You can do a correspondence program, but you really need to do an apprenticeship after it, as hands-on experience counts for an awful lot. They never mention this on the ads about these schools. Believe me, I went this route over 30 years ago, but apprenticed under a gunsmith who knew his stuff.

Next, not all courses are the same, and some would teach you some mighty unsafe things, as I have looked over a few available now.

If I were to recommend two, the first would be Modern Gun School, who actually makes you do some bench work for a grade. Next, would be Penn Foster, who is the same as the old North American Gunsmithing School, in Scranton, PA.

The rest, sorry, but I wouldn't recommend them.

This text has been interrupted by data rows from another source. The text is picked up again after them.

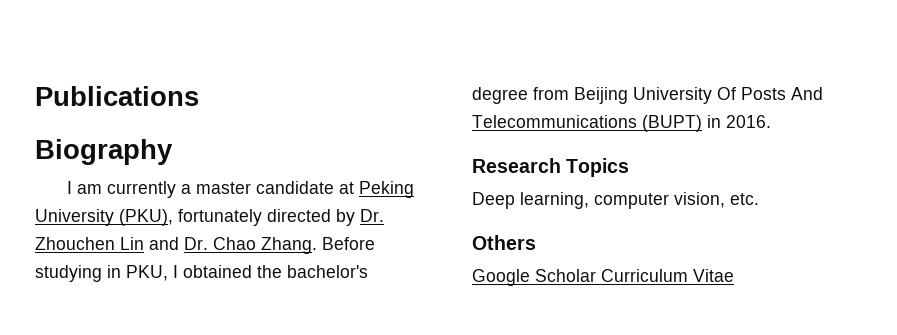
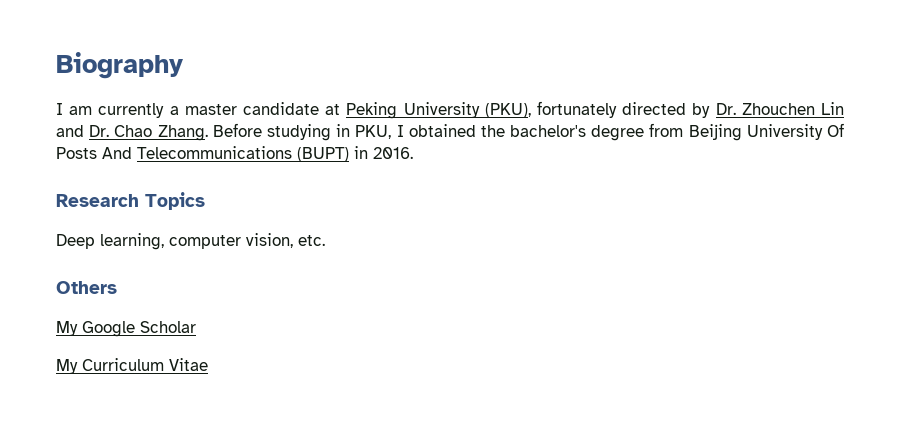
[35,86,199,106] Publications // -> (56, 65) none
(536, 242) none -> [56,321,78,336] My
(596, 275) none -> [56,359,78,374] // My

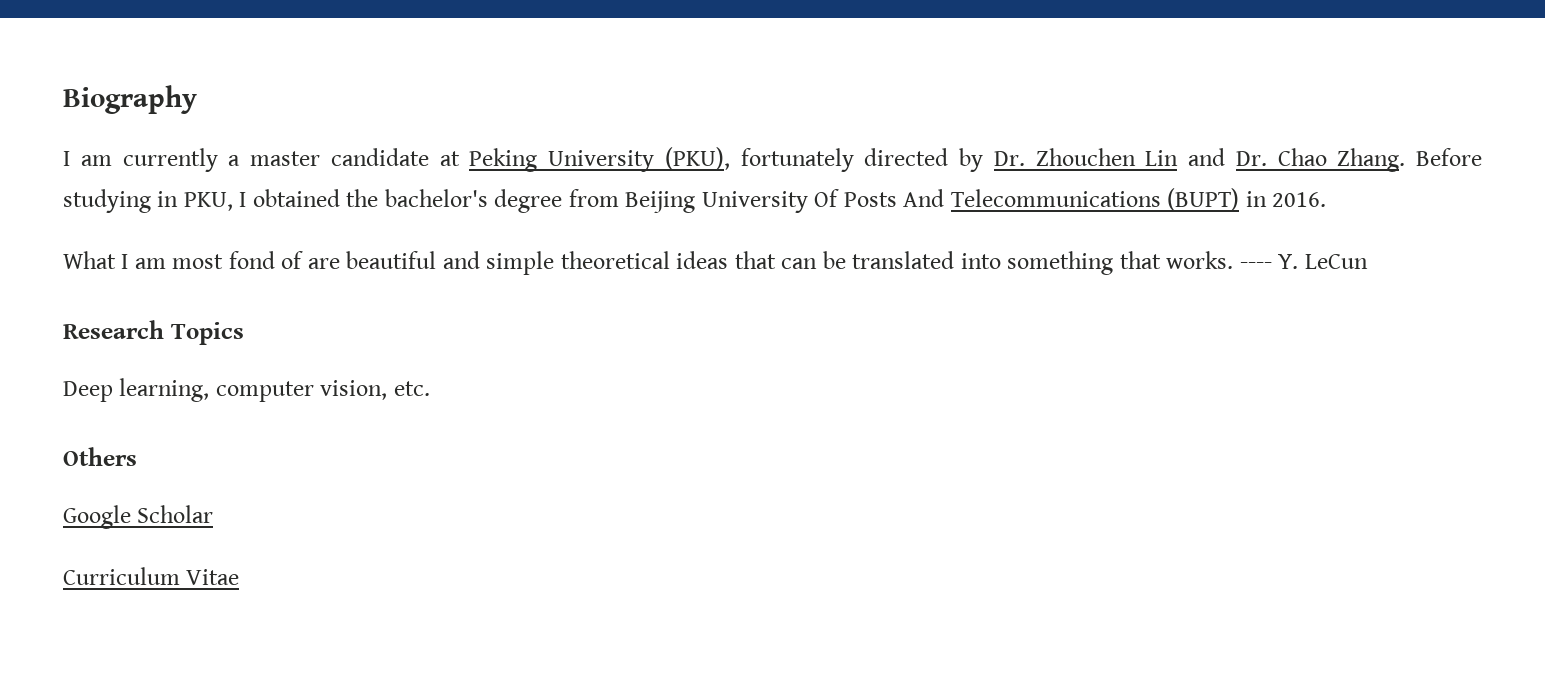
(413, 153) none -> [63,251,1368,275] // What I am most fond of are beautiful and simple theoretical ideas that can be translated into something that works. ---- Y. LeCun
[56,321,78,336] My -> (137, 456) none
[56,359,78,374] My -> (214, 514) none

Now, if you have the time to go to a professional brick and mortar school, then you can look into Yavapai College, Piedmont Technical College, Piedmont Community College, Murray State College, and Trinidad State Junior College. I also know there's one in Pittsburgh, but I heard they taught that it was all right to color shotgun frames with a torch, instead of properly case hardening them, so I reserve my judgment on them.

If you go to a brick and mortar school, then you can probably find a job right out of school, but with the above correspondence courses, you'll need to have work experience with them.

If you start your own business, you'll soon find just how expensive this work is, and that nobody will want to pay you what you're worth. You will find out just how high business overhead is, and when you charge for it, customers will balk.

These TV shows on the Discovery channel are not showing the many customers who take their gun, and walk out, and its not all glory either.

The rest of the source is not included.